No habrá un ‘sushi’ más fresco (y II)

Pau Arenós

No habrá un ‘sushi’ más fresco (y II)

PALABRERÍA

Safari. ¿Qué tiene el atún rojo para que los comensales se sientan atraídos por su carne cruda? ¿Por qué es el pescado más solicitado por los aficionados al sushi siendo, a la vez, el más vulgar por su ubicuidad? ¿Tal vez porque recuerda al vacuno con el plus de la salud, si descontamos el mercurio? Recuperada la especie, la voracidad humana lo amenaza de forma continua. ¿Qué es lo que seduce del pez coriáceo? Creo que, como algunos ingredientes, es un símbolo y que lo depredamos porque resulta reconocible y poderoso, una presa a la altura de ese guerrero que alguna vez fuimos o que creímos ser. Es la clase de testosterónico comportamiento que tan bien capturó Ernest Hemingway para satisfacer a los lectores sedentarios.

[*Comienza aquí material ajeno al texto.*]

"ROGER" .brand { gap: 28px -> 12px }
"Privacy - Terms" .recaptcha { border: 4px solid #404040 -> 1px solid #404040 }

Nos imaginamos en safaris a los que nunca fuimos y en batallas que siempre perderemos.

Mármol. En el mercado de Tsukiji había un segundo espacio menos concurrido por los curiosos, pero con un mayor número de participantes: la venta y corte de los atunes congelados. Aquellos torpedos de submarino antiguo pasaban por unas sierras temibles que los partían en dos. Los serruchos mecánicos eran el sueño de los psicópatas. Al caer las dos mitades limpias, se revelaban los interiores pulidos y los dibujos del mármol.

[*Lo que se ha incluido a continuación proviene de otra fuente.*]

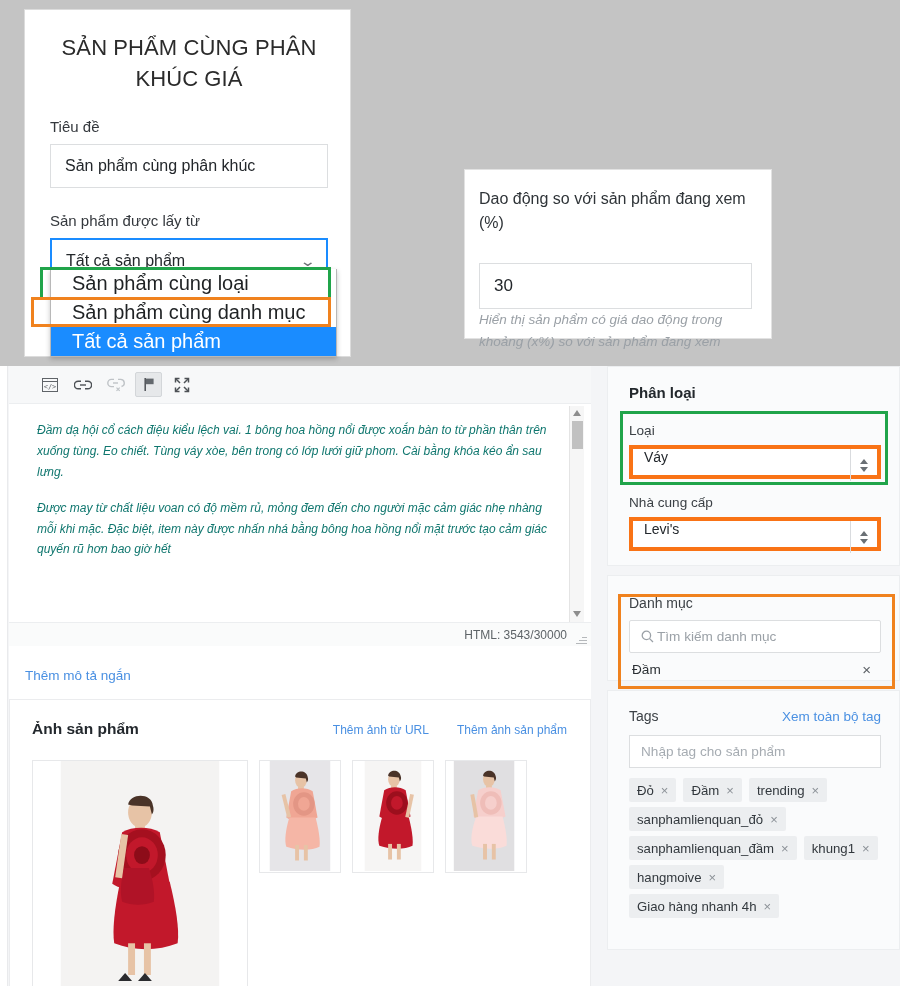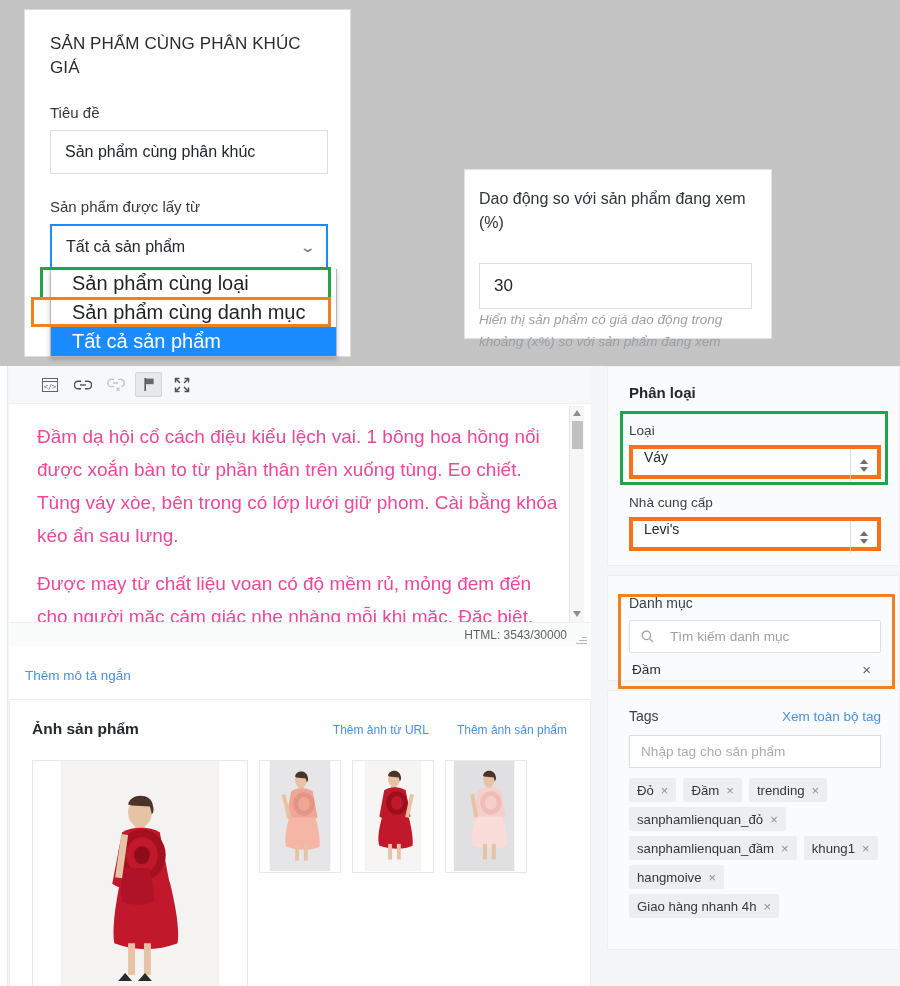"SẢN PHẨM CÙNG PHÂN KHÚC GIÁ" .widget-title { font-size: 17px -> 22px; text-align: none -> center }
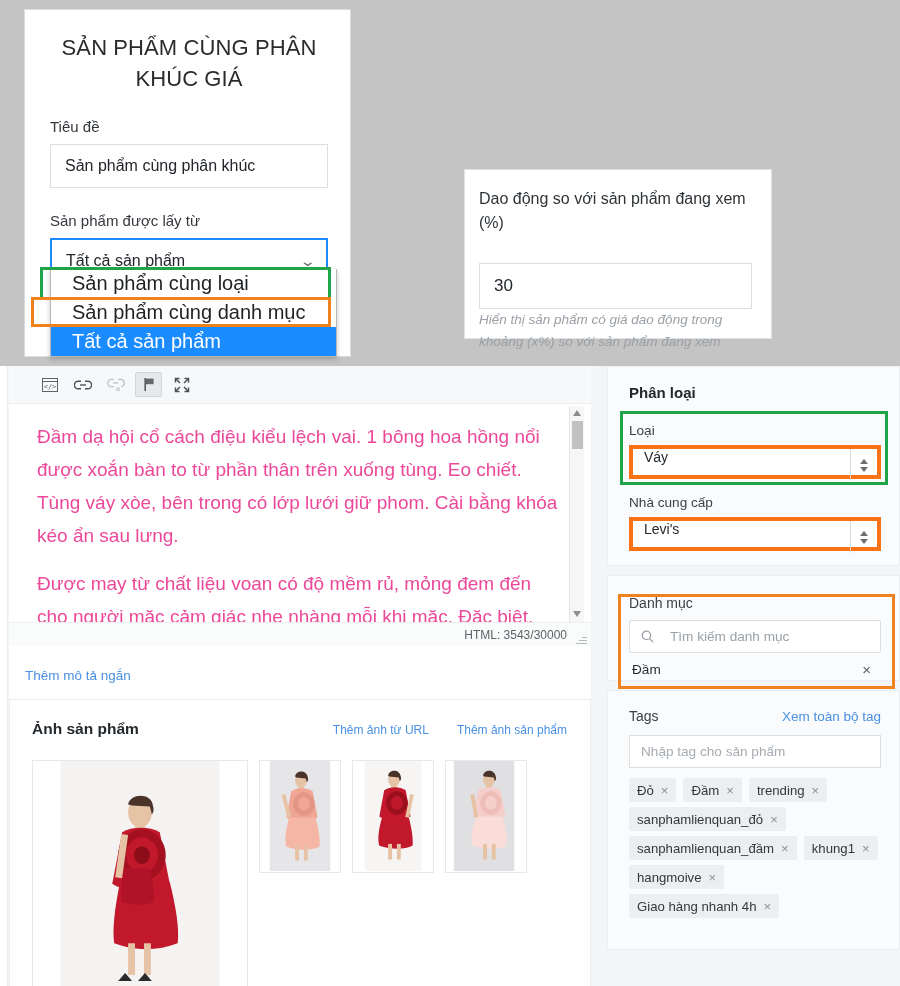"Đầm dạ hội cổ cách" .editor-body p { color: #ec4899 -> #0f766e; font-size: 19px -> 12px; font-style: none -> italic }
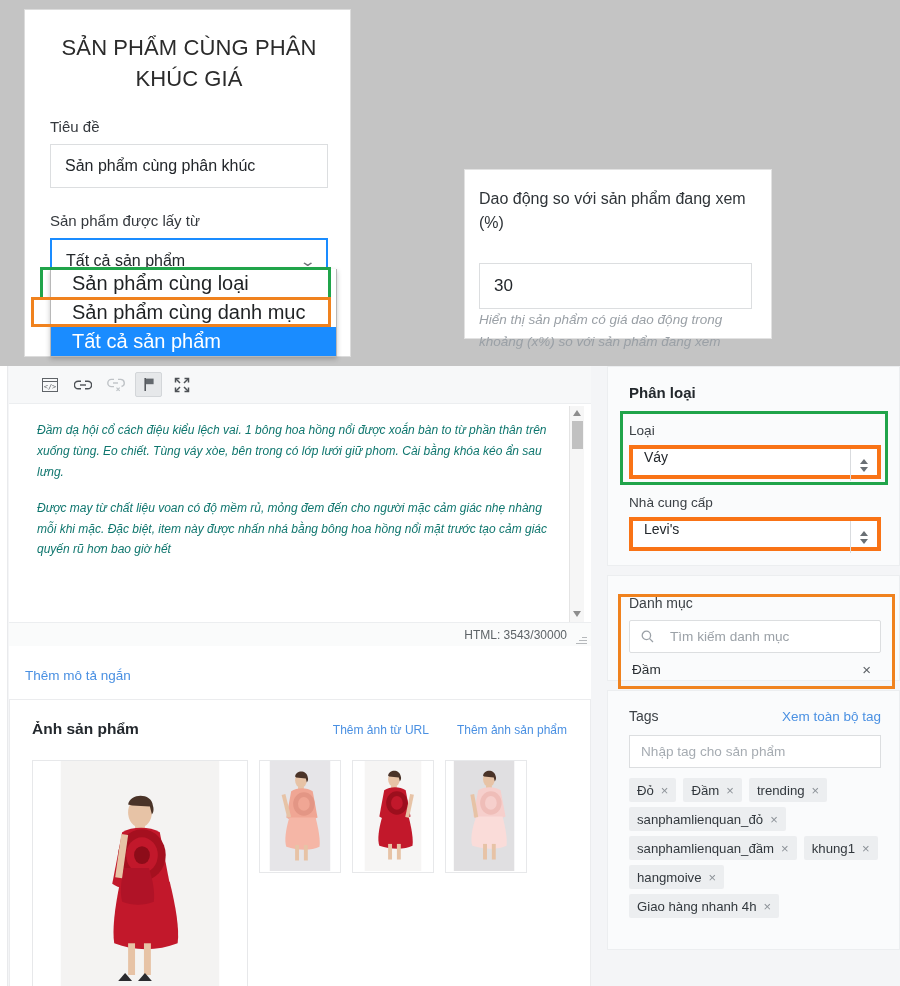"Tìm kiếm danh mục" .search-box { gap: 16px -> 3px }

Catana. Gracias a la buena maña de quien nos había invitado, llegamos hasta un puesto presidido por un espécimen de Thunnus thynnus recién comprado y ya sin cabeza. Al lado, tres cuchillos de diferentes tamaños con los que el especialista iba a atacar la pieza. El cuchillo mayor recordaba a las catanas y de hecho su origen era ese, aunque empleado aquí de una forma más civilizada. Solo se aplicaba a cadáveres. El hombre fue minucioso en la tarea, que le llevó un buen rato, y requirió de ayuda hasta conseguir los dos pedazos elípticos. Metió, cortó, sacó, volvió a meter, cambió de armas varias veces. Era una cirugía compleja para evitar dañar un cuerpo muy caro.

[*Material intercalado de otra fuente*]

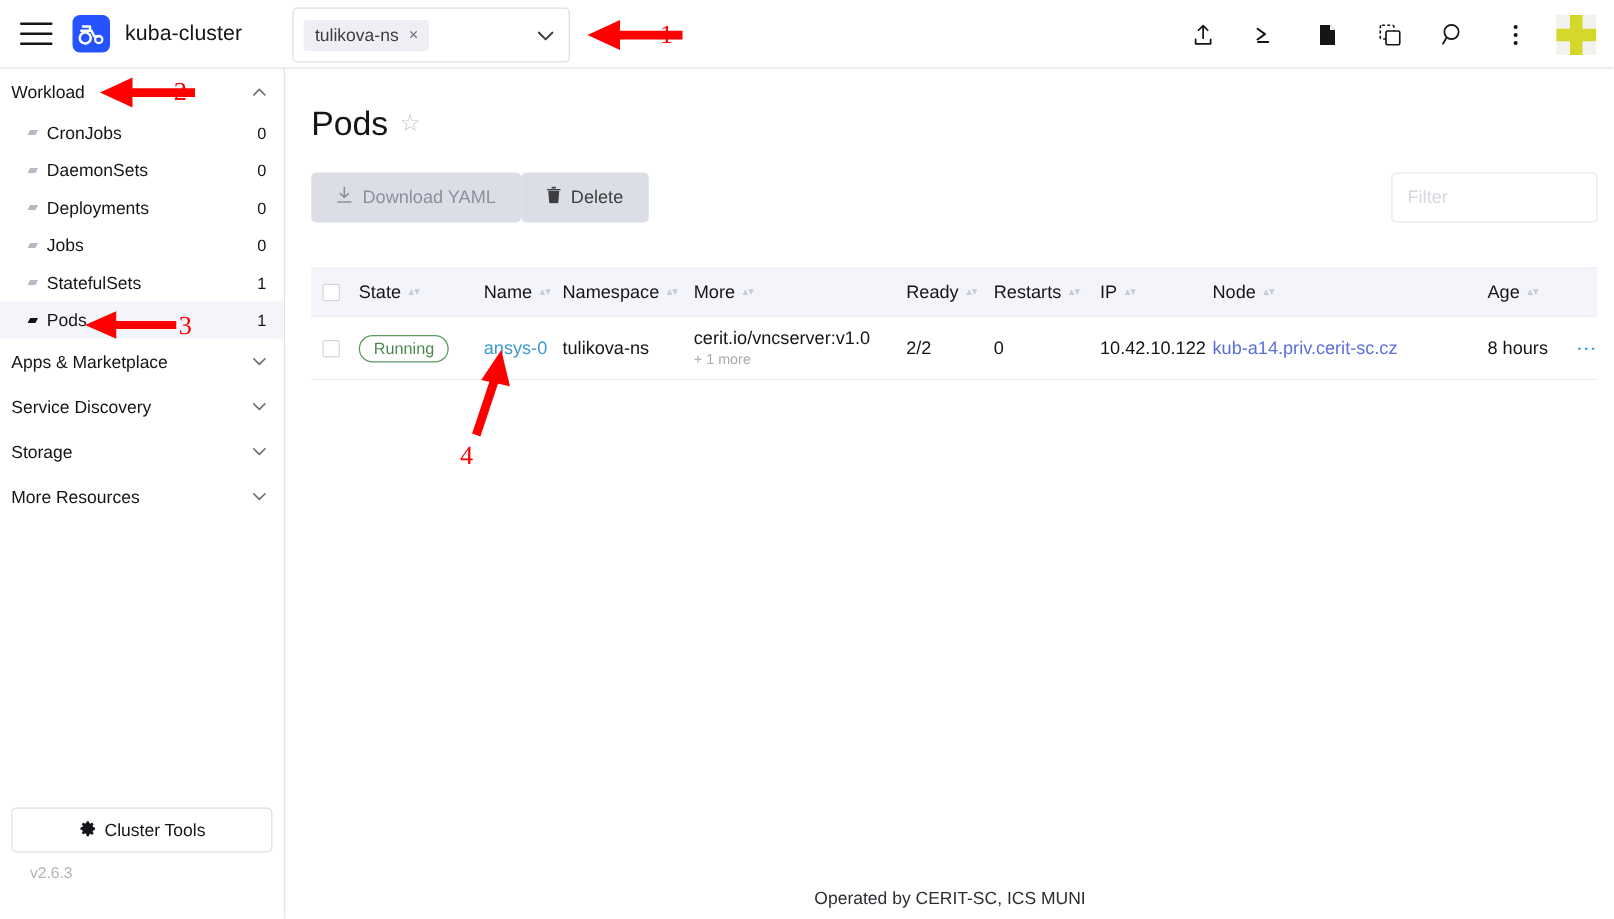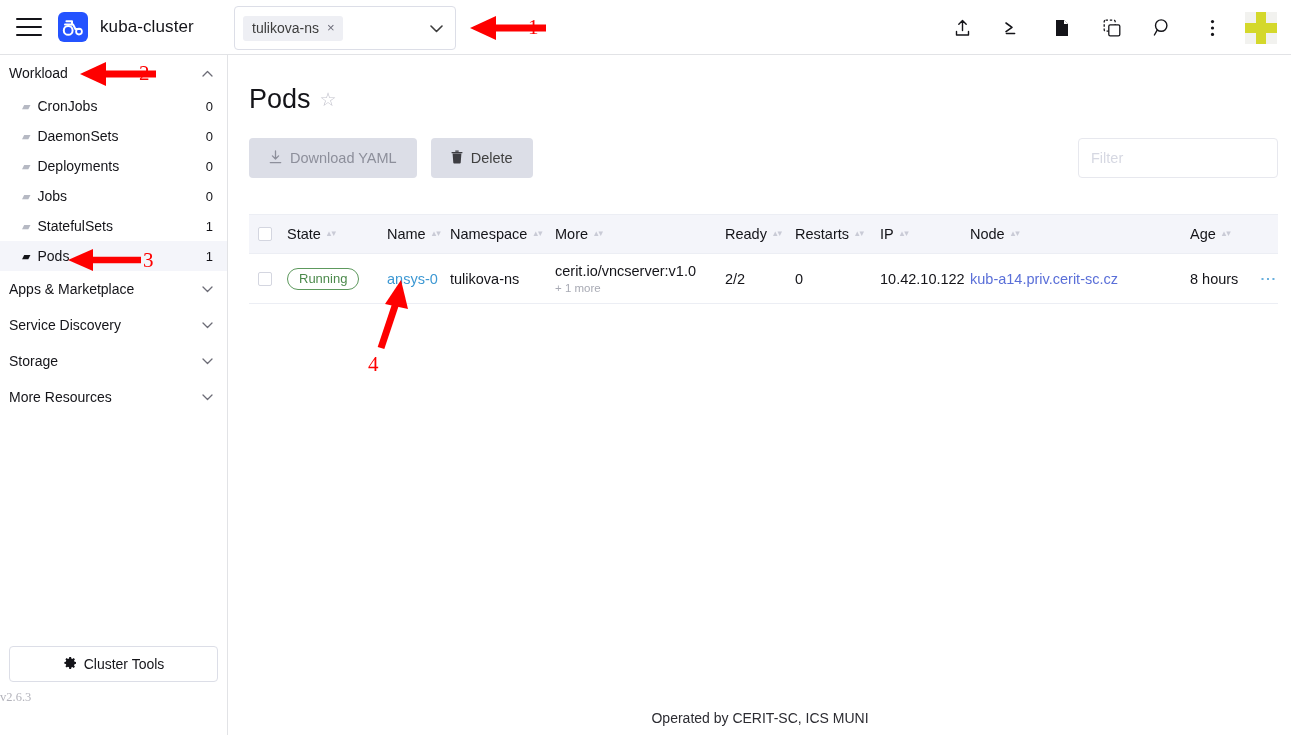"Download YAML" .toolbar { gap: 14px -> none }
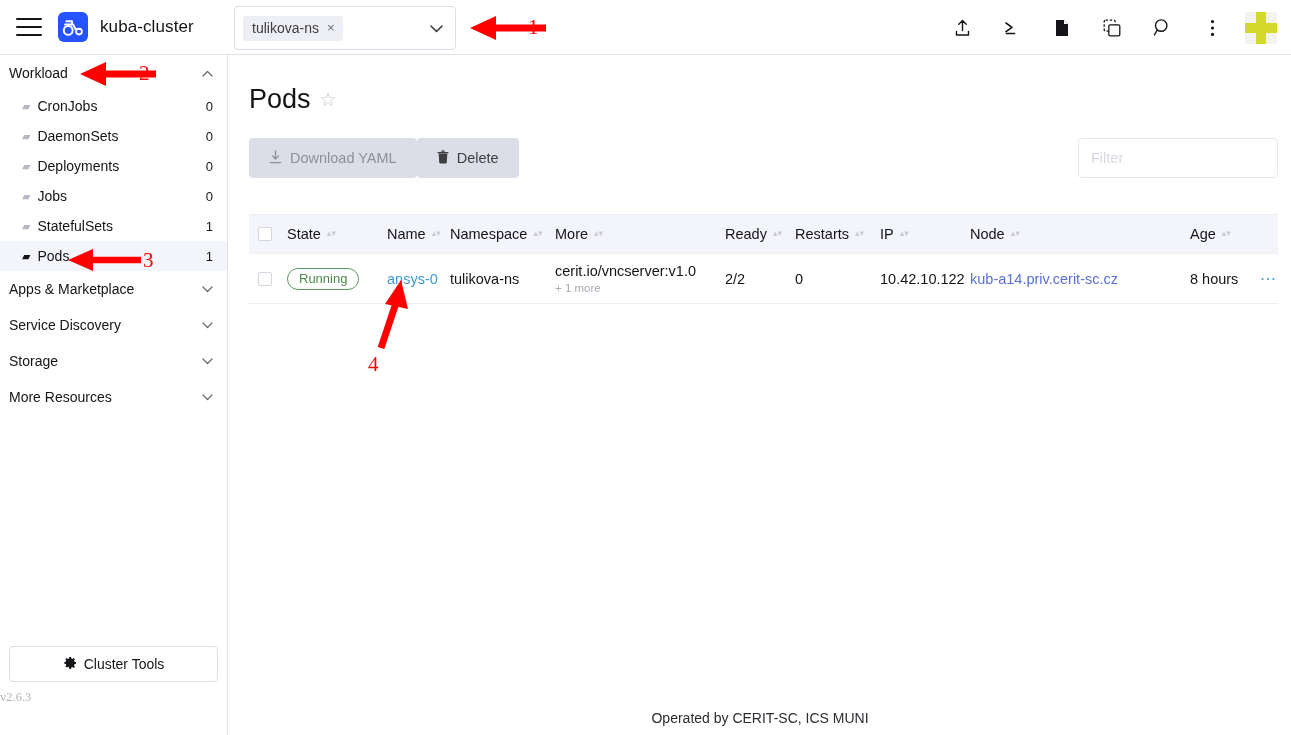"Filter" .filter-box { width: 200px -> 165px }
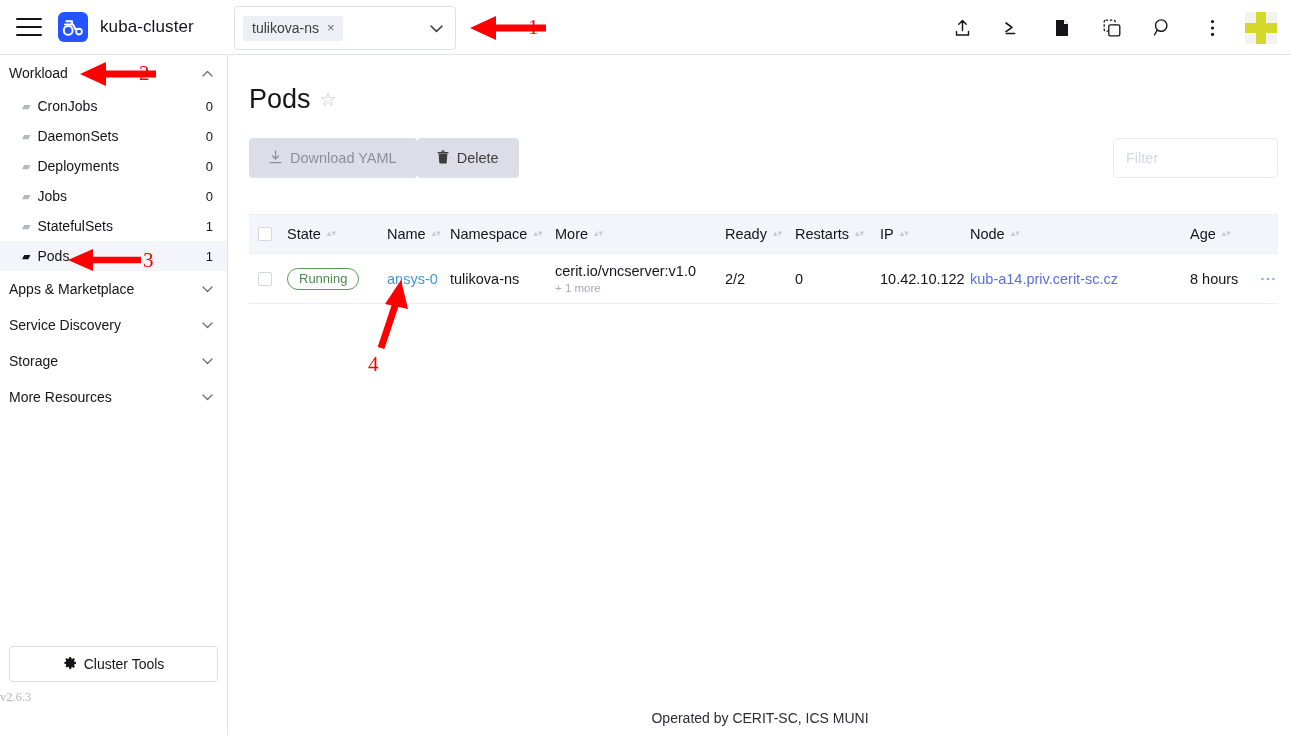"v2.6.3" .version { font-family: Liberation Serif, serif -> none; left: 0 -> 24px }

Molusco. Abierto, el color era el de la sangre contenida y compacta, de un rojo de pintura trágica. El cortador cogió la valva de un molusco y fue rascando la carne entre las espinas. Trabajó con el mismo cuidado que con los tajos. Depositaba aquellas migas acuáticas sobre un papel blanco. Nos las dio a probar. En aquel momento, éramos las personas que comíamos el sushi más fresco de la Tierra. Extraordinario, delicado, fundente, profundo, demasiado frío, pero en ese contexto era un comentario injusto. Era invierno en Tokio a la hora en la que aún no se había inaugurado el mundo.

Ámbar. El cofre había sido abierto y nos ofrecía uno de los tesoros. A medida que se avanzaba con la concha, la carne desvelaba un fondo blanco, algún tipo de tejido. También se observaba la parte baja del animal, donde se concentraba la grasa. Fue uno de esos instantes que cristaliza en el cerebro y cuyo recuerdo queda grabado con la consistencia del ámbar. Un bocado irrepetible tomado directamente del animal como si
se tratara de algún rito de paso. Escarbar en el interior para capturar pedazos de su ser.

Regalo. Lo más importante fue la singularidad del bocado y las circunstancias en las que sucedía. Tal vez era una cosa preparada para turistas con buenas referencias, pero ocurrió con una naturalidad demasiado exigente. No sé si a aquello se lo podía considerar plato ni de si es una práctica habitual, pero lo recibimos como un regalo. Tsukiji cerró. El sushi sigue intacto en el recuerdo.